----- Input
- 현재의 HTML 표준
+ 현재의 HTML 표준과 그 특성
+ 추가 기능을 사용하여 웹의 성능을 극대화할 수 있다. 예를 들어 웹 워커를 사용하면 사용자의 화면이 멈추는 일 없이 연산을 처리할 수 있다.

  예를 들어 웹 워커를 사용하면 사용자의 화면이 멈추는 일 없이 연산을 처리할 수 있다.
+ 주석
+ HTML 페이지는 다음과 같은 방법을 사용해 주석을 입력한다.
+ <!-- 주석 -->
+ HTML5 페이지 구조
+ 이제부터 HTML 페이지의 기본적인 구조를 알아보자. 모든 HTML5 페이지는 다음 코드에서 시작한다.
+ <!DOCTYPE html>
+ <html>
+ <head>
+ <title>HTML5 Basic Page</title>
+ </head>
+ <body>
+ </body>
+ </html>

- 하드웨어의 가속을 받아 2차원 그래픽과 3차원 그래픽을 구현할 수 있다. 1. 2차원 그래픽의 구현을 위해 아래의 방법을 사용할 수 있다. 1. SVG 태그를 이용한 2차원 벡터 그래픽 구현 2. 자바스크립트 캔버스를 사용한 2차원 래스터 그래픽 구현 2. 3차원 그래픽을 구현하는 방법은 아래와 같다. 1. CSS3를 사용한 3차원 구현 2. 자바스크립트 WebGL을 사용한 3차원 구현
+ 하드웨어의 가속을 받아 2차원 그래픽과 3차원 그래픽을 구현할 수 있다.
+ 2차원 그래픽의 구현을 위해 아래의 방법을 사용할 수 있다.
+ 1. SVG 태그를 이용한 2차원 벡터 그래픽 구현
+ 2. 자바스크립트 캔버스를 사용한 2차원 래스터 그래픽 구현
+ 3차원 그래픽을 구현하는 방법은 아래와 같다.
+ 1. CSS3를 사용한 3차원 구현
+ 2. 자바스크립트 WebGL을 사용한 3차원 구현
----------
● Instructions to follow: Each line of the data is to be output exactly, with none skipped.

● Written solution:
- 현재의 HTML 표준
+ 현재의 HTML 표준과 그 특성
+ 추가 기능을 사용하여 웹의 성능을 극대화할 수 있다. 예를 들어 웹 워커를 사용하면 사용자의 화면이 멈추는 일 없이 연산을 처리할 수 있다.

  예를 들어 웹 워커를 사용하면 사용자의 화면이 멈추는 일 없이 연산을 처리할 수 있다.
+ 주석
+ HTML 페이지는 다음과 같은 방법을 사용해 주석을 입력한다.
+ <!-- 주석 -->
+ HTML5 페이지 구조
+ 이제부터 HTML 페이지의 기본적인 구조를 알아보자. 모든 HTML5 페이지는 다음 코드에서 시작한다.
+ <!DOCTYPE html>
+ <html>
+ <head>
+ <title>HTML5 Basic Page</title>
+ </head>
+ <body>
+ </body>
+ </html>

- 하드웨어의 가속을 받아 2차원 그래픽과 3차원 그래픽을 구현할 수 있다. 1. 2차원 그래픽의 구현을 위해 아래의 방법을 사용할 수 있다. 1. SVG 태그를 이용한 2차원 벡터 그래픽 구현 2. 자바스크립트 캔버스를 사용한 2차원 래스터 그래픽 구현 2. 3차원 그래픽을 구현하는 방법은 아래와 같다. 1. CSS3를 사용한 3차원 구현 2. 자바스크립트 WebGL을 사용한 3차원 구현
+ 하드웨어의 가속을 받아 2차원 그래픽과 3차원 그래픽을 구현할 수 있다.
+ 2차원 그래픽의 구현을 위해 아래의 방법을 사용할 수 있다.
+ 1. SVG 태그를 이용한 2차원 벡터 그래픽 구현
+ 2. 자바스크립트 캔버스를 사용한 2차원 래스터 그래픽 구현
+ 3차원 그래픽을 구현하는 방법은 아래와 같다.
+ 1. CSS3를 사용한 3차원 구현
+ 2. 자바스크립트 WebGL을 사용한 3차원 구현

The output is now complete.